The Group commenced the 2020 financial year from a solid base, with growth accelerating for most businesses in the second half of 2019.
While recognising that we would continue to face headwinds in some of our key markets in 2020 due to subdued economic growth, we remained confident in our ability to deliver solid growth in all key performance indicators. This was achieved in the first two months of 2020, with most businesses outperforming targets for the period by a healthy margin. However, the outbreak of the 2019 coronavirus disease (COVID-19) pandemic, followed by the declaration of states of disaster and emergency in a number of countries where we operate, abruptly transformed the operating environment into one of the most challenging periods faced by the Group and our stakeholders.

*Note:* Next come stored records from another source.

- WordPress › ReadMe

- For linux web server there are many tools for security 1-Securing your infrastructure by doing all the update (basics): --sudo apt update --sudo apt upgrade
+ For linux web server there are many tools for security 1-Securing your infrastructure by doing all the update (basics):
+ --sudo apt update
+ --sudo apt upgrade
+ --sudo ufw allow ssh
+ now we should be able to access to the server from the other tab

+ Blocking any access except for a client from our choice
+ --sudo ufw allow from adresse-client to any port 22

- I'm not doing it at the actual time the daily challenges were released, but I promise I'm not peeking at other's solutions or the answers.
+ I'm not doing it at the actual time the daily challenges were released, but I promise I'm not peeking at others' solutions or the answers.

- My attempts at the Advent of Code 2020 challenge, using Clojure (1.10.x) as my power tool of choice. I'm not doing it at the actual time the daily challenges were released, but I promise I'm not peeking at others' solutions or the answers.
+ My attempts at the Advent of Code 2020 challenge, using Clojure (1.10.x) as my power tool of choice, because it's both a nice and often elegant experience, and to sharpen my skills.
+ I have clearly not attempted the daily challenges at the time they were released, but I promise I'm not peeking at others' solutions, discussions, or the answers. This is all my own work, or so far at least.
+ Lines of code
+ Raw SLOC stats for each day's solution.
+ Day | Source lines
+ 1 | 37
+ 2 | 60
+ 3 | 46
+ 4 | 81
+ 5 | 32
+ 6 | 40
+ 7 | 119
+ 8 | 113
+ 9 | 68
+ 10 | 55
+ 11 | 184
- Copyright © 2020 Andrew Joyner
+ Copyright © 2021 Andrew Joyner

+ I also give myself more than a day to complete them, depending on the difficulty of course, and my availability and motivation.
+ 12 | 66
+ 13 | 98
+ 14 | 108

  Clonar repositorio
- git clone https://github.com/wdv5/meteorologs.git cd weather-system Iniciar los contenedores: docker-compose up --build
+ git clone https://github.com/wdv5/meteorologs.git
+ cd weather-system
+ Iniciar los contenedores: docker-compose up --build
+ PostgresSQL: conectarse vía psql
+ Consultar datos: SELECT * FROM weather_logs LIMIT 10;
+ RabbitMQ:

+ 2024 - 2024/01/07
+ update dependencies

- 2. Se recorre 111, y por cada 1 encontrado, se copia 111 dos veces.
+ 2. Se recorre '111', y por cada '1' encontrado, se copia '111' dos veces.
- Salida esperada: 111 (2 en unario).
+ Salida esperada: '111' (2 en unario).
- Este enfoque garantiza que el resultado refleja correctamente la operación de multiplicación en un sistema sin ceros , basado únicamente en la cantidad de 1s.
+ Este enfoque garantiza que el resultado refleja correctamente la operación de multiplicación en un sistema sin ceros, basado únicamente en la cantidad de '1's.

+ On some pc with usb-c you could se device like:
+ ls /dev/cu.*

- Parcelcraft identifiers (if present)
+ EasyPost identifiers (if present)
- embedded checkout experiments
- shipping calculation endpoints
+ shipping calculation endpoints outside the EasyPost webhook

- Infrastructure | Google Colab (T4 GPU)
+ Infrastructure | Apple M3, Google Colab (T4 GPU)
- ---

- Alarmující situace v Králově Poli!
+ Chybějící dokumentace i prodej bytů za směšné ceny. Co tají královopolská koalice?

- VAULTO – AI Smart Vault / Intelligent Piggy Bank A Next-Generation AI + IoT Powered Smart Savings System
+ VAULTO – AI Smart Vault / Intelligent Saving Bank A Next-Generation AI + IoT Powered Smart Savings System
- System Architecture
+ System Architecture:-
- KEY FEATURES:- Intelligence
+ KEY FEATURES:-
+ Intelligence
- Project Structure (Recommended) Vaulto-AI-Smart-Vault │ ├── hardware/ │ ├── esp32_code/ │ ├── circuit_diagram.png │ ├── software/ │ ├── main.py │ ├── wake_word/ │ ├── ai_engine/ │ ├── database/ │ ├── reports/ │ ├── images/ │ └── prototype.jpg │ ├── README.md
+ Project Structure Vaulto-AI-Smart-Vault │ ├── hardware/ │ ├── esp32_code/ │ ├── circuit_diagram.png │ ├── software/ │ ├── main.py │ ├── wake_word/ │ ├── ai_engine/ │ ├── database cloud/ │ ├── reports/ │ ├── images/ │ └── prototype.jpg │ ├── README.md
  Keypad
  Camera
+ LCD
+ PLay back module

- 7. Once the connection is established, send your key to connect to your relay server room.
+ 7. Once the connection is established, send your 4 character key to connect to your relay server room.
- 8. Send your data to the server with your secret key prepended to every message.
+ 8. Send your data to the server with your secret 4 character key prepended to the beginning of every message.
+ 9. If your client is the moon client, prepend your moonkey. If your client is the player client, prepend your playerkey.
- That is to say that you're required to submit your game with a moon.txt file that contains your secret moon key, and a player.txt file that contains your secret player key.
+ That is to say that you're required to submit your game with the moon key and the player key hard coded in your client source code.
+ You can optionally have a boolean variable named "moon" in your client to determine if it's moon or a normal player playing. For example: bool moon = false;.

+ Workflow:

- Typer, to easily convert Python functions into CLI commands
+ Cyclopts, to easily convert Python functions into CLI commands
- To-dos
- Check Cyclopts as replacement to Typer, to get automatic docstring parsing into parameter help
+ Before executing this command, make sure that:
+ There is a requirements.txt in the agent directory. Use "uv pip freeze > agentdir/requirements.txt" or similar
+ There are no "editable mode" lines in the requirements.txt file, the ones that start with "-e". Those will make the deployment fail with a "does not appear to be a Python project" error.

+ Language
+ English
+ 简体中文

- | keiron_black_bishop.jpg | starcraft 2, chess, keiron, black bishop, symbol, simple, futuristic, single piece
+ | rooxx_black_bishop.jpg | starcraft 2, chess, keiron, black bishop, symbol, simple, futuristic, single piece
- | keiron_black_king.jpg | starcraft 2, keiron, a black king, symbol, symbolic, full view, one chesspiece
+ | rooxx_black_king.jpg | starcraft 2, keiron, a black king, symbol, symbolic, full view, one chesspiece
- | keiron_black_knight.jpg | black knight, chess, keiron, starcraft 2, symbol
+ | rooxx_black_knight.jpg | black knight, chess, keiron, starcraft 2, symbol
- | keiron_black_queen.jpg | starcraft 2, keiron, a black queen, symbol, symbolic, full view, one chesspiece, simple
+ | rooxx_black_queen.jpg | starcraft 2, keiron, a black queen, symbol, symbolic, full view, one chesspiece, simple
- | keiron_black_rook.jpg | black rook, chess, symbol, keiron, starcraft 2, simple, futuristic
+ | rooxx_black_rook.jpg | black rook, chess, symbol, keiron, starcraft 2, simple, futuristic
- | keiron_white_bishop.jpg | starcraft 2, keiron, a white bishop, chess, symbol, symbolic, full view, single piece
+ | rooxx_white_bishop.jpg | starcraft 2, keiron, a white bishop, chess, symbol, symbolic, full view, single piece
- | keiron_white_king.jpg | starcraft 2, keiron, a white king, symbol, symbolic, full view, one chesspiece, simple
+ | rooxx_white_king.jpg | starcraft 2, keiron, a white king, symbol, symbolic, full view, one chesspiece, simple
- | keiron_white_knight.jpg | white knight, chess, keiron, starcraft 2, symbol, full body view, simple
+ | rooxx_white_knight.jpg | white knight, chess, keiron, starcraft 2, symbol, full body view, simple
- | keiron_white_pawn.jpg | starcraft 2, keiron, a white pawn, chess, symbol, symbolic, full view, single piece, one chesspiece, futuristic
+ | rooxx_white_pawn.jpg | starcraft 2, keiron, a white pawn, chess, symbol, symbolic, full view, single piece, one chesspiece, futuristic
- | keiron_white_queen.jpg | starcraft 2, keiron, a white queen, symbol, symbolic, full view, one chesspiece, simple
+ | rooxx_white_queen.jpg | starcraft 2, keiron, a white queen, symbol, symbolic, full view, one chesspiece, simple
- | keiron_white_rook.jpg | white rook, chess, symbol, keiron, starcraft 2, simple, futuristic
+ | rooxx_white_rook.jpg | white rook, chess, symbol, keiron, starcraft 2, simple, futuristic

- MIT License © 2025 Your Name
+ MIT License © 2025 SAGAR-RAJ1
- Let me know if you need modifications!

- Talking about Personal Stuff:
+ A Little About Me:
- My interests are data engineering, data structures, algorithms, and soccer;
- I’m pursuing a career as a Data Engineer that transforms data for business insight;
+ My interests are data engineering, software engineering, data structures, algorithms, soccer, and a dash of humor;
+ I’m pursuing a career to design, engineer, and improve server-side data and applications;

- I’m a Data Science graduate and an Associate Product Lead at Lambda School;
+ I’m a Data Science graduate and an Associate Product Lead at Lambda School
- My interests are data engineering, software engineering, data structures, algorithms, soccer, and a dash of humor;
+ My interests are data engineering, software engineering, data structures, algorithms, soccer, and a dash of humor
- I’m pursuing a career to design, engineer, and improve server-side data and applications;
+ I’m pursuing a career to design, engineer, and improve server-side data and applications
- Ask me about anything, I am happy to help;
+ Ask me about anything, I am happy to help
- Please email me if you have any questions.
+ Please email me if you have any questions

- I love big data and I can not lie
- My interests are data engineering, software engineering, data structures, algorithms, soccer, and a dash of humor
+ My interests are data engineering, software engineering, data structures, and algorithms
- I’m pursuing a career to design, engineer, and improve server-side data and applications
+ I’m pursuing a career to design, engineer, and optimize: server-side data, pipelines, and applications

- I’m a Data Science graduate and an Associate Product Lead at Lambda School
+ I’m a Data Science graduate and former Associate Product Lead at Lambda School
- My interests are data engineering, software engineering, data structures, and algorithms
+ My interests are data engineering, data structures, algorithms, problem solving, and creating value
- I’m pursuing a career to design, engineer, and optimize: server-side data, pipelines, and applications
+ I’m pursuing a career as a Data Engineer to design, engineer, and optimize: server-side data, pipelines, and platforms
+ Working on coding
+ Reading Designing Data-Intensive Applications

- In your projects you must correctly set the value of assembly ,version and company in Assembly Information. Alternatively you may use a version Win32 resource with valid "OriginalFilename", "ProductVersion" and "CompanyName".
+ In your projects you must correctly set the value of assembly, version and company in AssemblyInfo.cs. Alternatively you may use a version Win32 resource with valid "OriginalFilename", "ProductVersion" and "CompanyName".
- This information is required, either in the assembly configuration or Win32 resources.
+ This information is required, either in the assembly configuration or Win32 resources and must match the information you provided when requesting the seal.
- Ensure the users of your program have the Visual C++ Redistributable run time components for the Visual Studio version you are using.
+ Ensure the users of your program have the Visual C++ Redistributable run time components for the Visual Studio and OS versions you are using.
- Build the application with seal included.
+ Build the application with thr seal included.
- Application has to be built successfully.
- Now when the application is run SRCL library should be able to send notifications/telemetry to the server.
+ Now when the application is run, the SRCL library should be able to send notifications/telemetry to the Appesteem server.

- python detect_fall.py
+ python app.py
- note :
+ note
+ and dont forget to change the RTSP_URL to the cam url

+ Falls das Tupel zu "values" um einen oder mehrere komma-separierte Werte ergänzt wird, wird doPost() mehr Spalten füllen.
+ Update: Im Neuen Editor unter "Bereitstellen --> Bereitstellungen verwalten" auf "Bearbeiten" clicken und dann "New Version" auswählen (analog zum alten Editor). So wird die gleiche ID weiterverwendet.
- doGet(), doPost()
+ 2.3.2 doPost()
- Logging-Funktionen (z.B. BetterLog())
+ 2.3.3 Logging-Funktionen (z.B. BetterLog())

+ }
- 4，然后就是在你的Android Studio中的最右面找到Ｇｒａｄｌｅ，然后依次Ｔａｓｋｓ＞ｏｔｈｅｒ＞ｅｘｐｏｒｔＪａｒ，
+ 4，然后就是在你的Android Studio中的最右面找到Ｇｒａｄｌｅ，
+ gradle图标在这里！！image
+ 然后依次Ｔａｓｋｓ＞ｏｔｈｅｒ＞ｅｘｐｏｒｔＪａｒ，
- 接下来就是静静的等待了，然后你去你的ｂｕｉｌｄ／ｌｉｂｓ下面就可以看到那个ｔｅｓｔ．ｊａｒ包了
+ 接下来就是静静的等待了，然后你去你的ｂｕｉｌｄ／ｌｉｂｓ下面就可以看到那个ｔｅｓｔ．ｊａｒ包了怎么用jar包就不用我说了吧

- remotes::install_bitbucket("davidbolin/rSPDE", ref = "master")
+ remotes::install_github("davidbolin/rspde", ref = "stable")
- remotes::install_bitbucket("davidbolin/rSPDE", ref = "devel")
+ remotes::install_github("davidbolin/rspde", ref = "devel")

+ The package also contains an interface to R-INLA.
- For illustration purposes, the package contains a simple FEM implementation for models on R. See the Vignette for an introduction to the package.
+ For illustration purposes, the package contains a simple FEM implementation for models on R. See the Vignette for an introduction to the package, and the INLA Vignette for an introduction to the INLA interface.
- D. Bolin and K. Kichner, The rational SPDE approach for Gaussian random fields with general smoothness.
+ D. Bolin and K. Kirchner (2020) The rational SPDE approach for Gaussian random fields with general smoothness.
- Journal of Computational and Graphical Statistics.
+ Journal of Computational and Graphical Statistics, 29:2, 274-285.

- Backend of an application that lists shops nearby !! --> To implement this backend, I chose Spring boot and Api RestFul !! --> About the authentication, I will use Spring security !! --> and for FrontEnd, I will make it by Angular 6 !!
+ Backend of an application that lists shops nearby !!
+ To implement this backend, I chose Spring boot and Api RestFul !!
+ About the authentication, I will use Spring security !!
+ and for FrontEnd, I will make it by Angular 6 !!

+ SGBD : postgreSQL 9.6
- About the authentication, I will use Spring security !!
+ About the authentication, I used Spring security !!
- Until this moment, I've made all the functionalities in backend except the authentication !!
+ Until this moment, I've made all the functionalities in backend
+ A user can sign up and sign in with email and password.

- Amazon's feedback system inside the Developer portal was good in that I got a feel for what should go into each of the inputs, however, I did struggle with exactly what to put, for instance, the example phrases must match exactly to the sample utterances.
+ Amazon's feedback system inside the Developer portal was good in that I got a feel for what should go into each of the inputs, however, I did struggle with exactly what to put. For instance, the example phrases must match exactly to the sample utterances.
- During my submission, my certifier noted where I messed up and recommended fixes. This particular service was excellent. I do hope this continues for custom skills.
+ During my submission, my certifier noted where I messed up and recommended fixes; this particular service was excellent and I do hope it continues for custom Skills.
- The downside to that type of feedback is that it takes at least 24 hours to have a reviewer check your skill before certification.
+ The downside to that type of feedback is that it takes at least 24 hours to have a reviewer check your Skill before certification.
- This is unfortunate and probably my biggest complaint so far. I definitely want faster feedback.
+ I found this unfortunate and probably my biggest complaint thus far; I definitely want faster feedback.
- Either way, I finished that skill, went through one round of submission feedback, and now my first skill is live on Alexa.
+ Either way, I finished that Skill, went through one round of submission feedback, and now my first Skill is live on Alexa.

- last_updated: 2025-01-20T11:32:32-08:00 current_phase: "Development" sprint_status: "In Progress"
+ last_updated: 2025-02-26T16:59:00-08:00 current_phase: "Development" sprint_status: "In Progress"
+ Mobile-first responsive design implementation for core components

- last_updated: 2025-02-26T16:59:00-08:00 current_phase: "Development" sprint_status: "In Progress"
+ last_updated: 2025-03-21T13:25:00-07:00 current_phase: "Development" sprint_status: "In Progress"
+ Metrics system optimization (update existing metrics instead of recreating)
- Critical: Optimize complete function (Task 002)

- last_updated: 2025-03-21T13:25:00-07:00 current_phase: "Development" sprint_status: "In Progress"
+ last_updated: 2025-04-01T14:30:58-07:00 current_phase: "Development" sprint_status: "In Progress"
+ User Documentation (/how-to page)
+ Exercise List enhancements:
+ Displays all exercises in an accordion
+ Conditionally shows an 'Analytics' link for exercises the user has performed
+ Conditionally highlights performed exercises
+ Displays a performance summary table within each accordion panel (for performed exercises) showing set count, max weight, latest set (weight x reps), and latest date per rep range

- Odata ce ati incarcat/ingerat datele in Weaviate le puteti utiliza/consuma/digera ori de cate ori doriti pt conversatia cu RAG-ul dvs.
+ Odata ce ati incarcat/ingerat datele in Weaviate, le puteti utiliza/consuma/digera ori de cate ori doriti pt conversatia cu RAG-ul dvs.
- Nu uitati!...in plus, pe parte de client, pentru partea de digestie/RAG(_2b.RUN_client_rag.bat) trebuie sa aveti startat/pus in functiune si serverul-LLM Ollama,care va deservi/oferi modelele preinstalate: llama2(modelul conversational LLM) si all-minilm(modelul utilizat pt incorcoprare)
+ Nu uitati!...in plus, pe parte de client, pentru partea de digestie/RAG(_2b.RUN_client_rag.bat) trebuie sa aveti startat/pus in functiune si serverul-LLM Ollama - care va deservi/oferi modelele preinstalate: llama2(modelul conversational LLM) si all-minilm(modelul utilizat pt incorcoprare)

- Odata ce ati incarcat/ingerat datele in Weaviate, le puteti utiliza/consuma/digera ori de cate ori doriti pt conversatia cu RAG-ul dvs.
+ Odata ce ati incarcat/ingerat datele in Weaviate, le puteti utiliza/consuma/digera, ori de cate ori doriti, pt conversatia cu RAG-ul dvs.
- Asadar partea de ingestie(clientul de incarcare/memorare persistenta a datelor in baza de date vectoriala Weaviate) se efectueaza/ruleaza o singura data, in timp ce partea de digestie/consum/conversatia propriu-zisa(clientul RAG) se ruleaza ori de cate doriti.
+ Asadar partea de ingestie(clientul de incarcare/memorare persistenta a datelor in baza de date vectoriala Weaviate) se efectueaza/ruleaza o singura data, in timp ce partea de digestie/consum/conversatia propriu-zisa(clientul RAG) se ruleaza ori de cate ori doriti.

As indicated in previous COVID-19 operational updates, we responded rapidly to the lockdowns and curfews implemented in most of our markets, with no significant disruption in back-office operations. General restrictions on face-to-face sales, however, had a severe impact on new life (covered) business sales and the value of new covered business written (VNB). The impacts on new business were particularly severe at the outset of the restrictions, but there has been a continued recovery as digital technology was rapidly adopted to allow for new business to be written. Investment market volatility rose to historic levels, with our key markets not yet recovering fully from the low points reached during the latter part of March. Global growth estimates were revised sharply down, with deep recessions anticipated across most of our footprint in 2020.
Despite these challenges we remain resilient as reflected in our underlying operational performance during the six months to 30 June 2020 and a healthy solvency position throughout the period. This resilience is founded on the quality of our client and other stakeholder relationships, a superior strategic positioning, highly skilled and motivated employees and a generally prudent approach to managing our business.
Net result from financial services declined by 22%, impacted by the downturn in equity markets across our largest markets, a general widening in corporate credit spreads, an increase in doubtful debt provisions in respect of our institutional and retail credit books as well as substantial COVID-19 related relief offered to our clients and intermediaries. These are direct outcomes of the COVID-19 pandemic. We have estimated that the direct impacts of the pandemic have been such that in their absence, net result from financial services would have seen growth of 18% (as explained below).
Growth of 40% and 44% respectively in new business volumes and net fund flows represents a particularly satisfactory performance for the period. New business volumes increased by 40%, with particularly strong contributions from Sanlam Emerging Markets (SEM), Sanlam Investment Group (SIG) and Sanlam Corporate. Investment business was the main contributor, augmented by satisfactory general insurance sales. Life business lagged due to the restrictions on face-to-face sales (although as we adopted digital technology these began to recover later in the period), with net VNB declining by 29% as a result.
RoGEV per share for the six months to 30 June 2020 of -4,6 % (not annualised) compares to a target of 6,4% for the six months. The valuations of all non-life (non-covered) businesses were adversely affected by reduced top-line growth and future investment return assumptions in the short to medium term, while persistency assumptions were strengthened for life insurance (covered) business.